The building is really the soul of the League. We moved in 1992, and we did a major renovation then. Now we focus on maintenance, on making it a place where people feel inspired. 

So what happens, exactly, in this beautiful building?

Art-making of all kinds. I think what’s most appealing about the League is the opportunity to try a wide variety of media. Let’s say you start with an introductory drawing class. You work through charcoal, ink and silverpoint. Then maybe you take a painting class, and you have a lot of choices in watercolor, acrylic and oils. You can choose to study contemporary styles, abstract art, Realism. You can learn to paint like the Old Masters. For students interested in 3D art, we have classes in sculptural ceramics; or you can learn wheel-throwing techniques and make functional ceramics. We even have a stone-sculpting studio.
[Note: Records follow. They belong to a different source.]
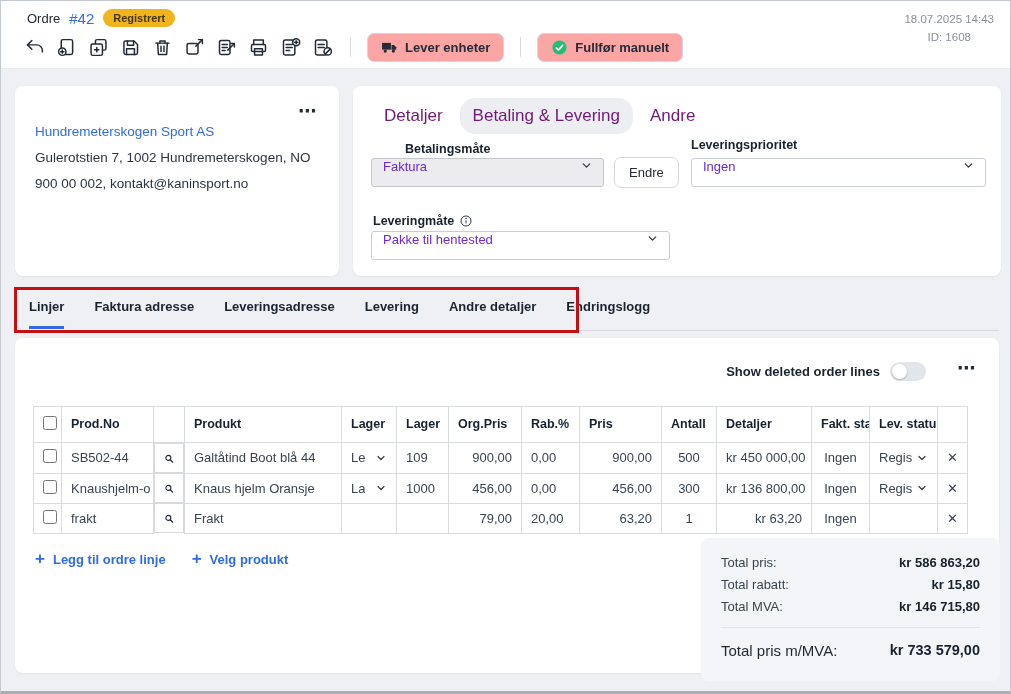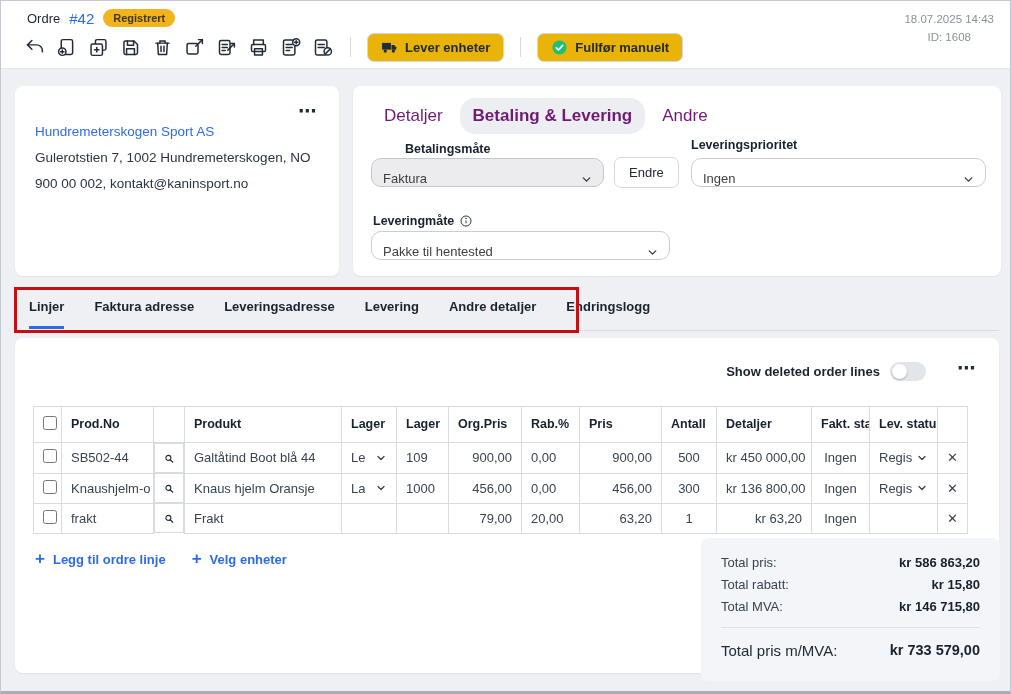--- a/index.html
+++ b/index.html
@@ -18,7 +18,7 @@
   .tool-icon { width:23px; height:23px; display:flex; align-items:center; justify-content:center; cursor:pointer; }
   .tool-icon svg { width:21px; height:21px; stroke:#222b36; stroke-width:1.7; fill:none; stroke-linecap:round; stroke-linejoin:round; }
   .tb-divider { width:1px; height:20px; background:#d7dbe0; margin:0 7px; }
-  .hbtn { display:flex; align-items:center; gap:7px; background:#eab308; border:1px solid #d4d8de; border-radius:7px; padding:5px 13px; font-size:13px; font-weight:600; color:#222b36; cursor:pointer; font-family:inherit; }
+  .hbtn { display:flex; align-items:center; gap:7px; background:#fca5a5; border:1px solid #d4d8de; border-radius:7px; padding:5px 13px; font-size:13px; font-weight:600; color:#222b36; cursor:pointer; font-family:inherit; }
   .hbtn svg { width:17px; height:17px; }
 
   

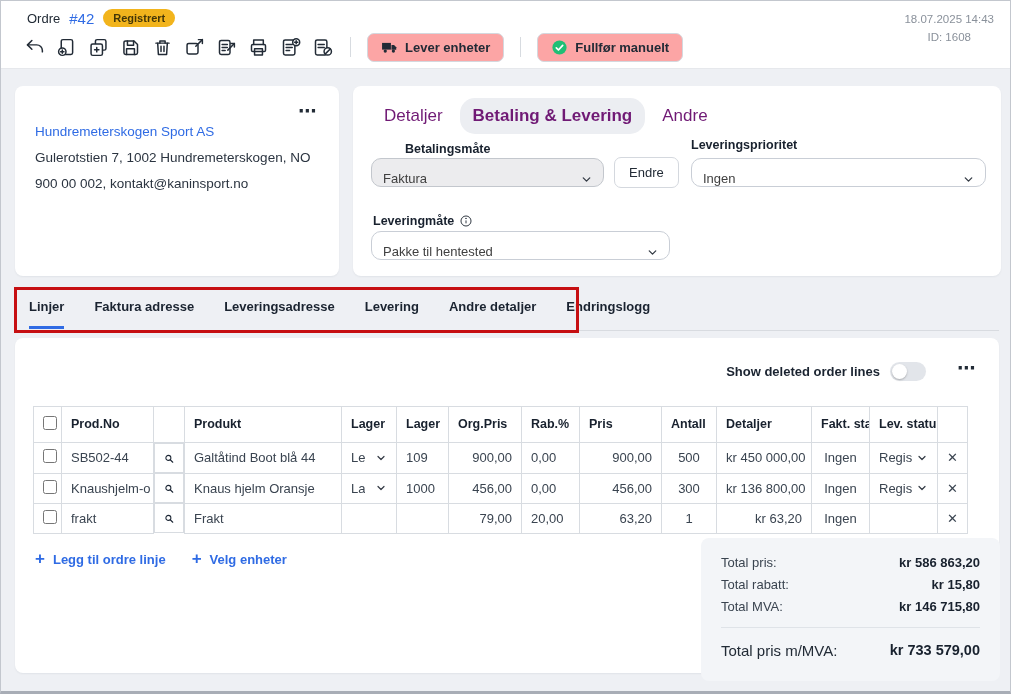--- a/index.html
+++ b/index.html
@@ -33,7 +33,7 @@
   .details-card { position:absolute; left:352px; top:85px; width:648px; height:190px; }
   .dtabs { display:flex; align-items:center; gap:4px; padding:12px 0 0 18px; }
   .dtab { padding:8px 13px; font-size:17px; font-weight:500; color:#701a75; border-radius:7px; cursor:pointer; }
-  .dtab.active { background:#eceef2; font-weight:700;border-radius:15px; }
+  .dtab.active { background:#eceef2; font-weight:400;border-radius:15px; }
   .field-label { position:absolute; font-size:12.5px; font-weight:700; color:#18212e; }
   .sel { position:absolute; height:29px; border:1px solid #c9ced6; border-radius:10px; background:#fff; display:flex; align-items:flex-end; justify-content:space-between; padding:0 10px 0 11px; font-size:13px; color:#404040; cursor:pointer; }
   .sel.disabled { background:#ececee; border-color:#c3c7cd; }

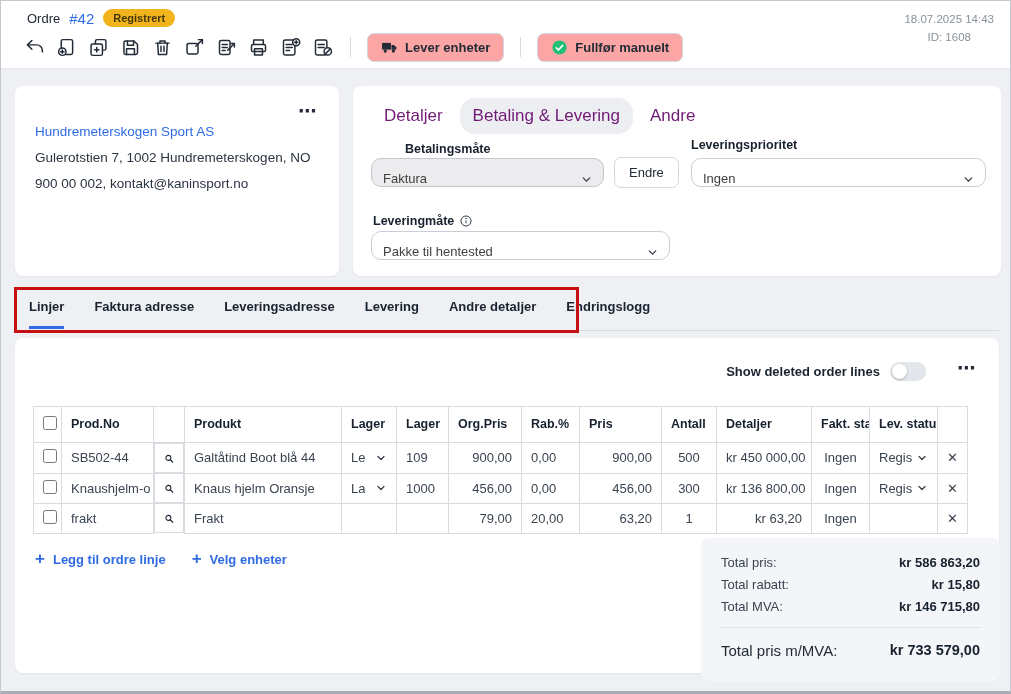--- a/index.html
+++ b/index.html
@@ -35,7 +35,7 @@
   .dtab { padding:8px 13px; font-size:17px; font-weight:500; color:#701a75; border-radius:7px; cursor:pointer; }
   .dtab.active { background:#eceef2; font-weight:400;border-radius:15px; }
   .field-label { position:absolute; font-size:12.5px; font-weight:700; color:#18212e; }
-  .sel { position:absolute; height:29px; border:1px solid #c9ced6; border-radius:10px; background:#fff; display:flex; align-items:flex-end; justify-content:space-between; padding:0 10px 0 11px; font-size:13px; color:#404040; cursor:pointer; }
+  .sel { position:absolute; height:29px; border:1px solid #c9ced6; border-radius:3px; background:#fff; display:flex; align-items:flex-start; justify-content:space-between; padding:0 10px 0 11px; font-size:13px; color:#6d28d9; cursor:pointer; }
   .sel.disabled { background:#ececee; border-color:#c3c7cd; }
   .sel svg { width:13px; height:13px; stroke:#333a44; stroke-width:2.4; fill:none; stroke-linecap:round; stroke-linejoin:round; flex:none; }
   .endre-btn { position:absolute; left:261px; top:71px; height:31px; padding:0 14px; background:#fff; border:1px solid #d4d8de; border-radius:7px; font-size:13px; color:#222b36; cursor:pointer; font-family:inherit; }

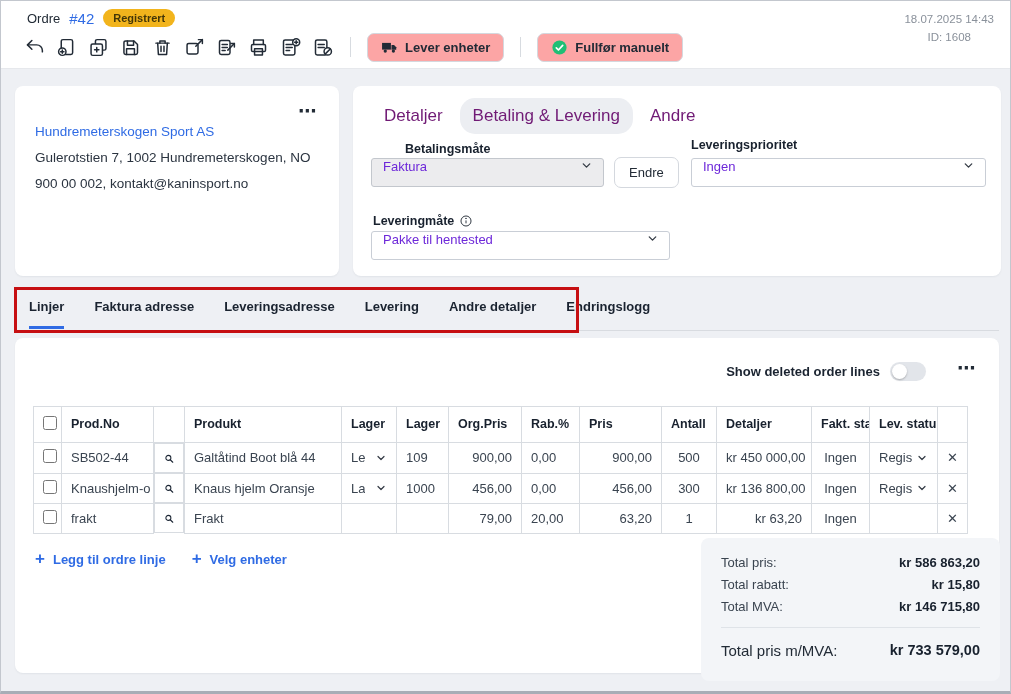--- a/index.html
+++ b/index.html
@@ -399,7 +399,7 @@
         </span>
       <span class="add-link">
           <span class="plus">+</span>
-          <span>Velg enheter</span>
+          <span>Velg produkt</span>
         </span>
     </div>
We have courses in how to make your own paper or bind your own books. In printmaking, you can study intaglio, monotypes, wood blocks, screen-printing—the list is very, very long. More than 100 professional artists teach here, so you get the depth and breadth of their experience.

And even those of us who haven’t made art since the required ninth-grade studio art class can sign up?

Of course. In every catalogue we have a guide for beginners, to give people ideas of where they might start.

I’m going to start by going to one of your shows. 

You should! The shows are a great way to get inspired and learn about what we offer. Besides the shows we host here, we’re going to be doing pop-up exhibits throughout Denver this year, bringing the League to creative neighborhoods. In June, we’ll have a show at the Pattern Shop Studio in RiNo. We’ll be at Niza Knoll Gallery in the Santa Fe Arts District in July, and in the fall we’ll have a show downtown at Republic Plaza. 

How do you attract so many talented artists to teach?

I think it’s a couple of things. The master/apprentice format is really appealing to artists. Professional artists know what their strengths are and know what they can share with others, and this format allows them to do that—to focus on the skill and the craft. And because we’re non-accredited—as in, you can’t apply these courses to a degree program—there’s not the same level of paperwork for faculty. 

And second, people who take courses here are here because they want to be. I have heard from many of our faculty that there was someone in their lives who gave them the skills they have, and they want to give back to the community to pass on that knowledge and expertise, especially to students who are so hungry for that experience. The League is an easy place to love.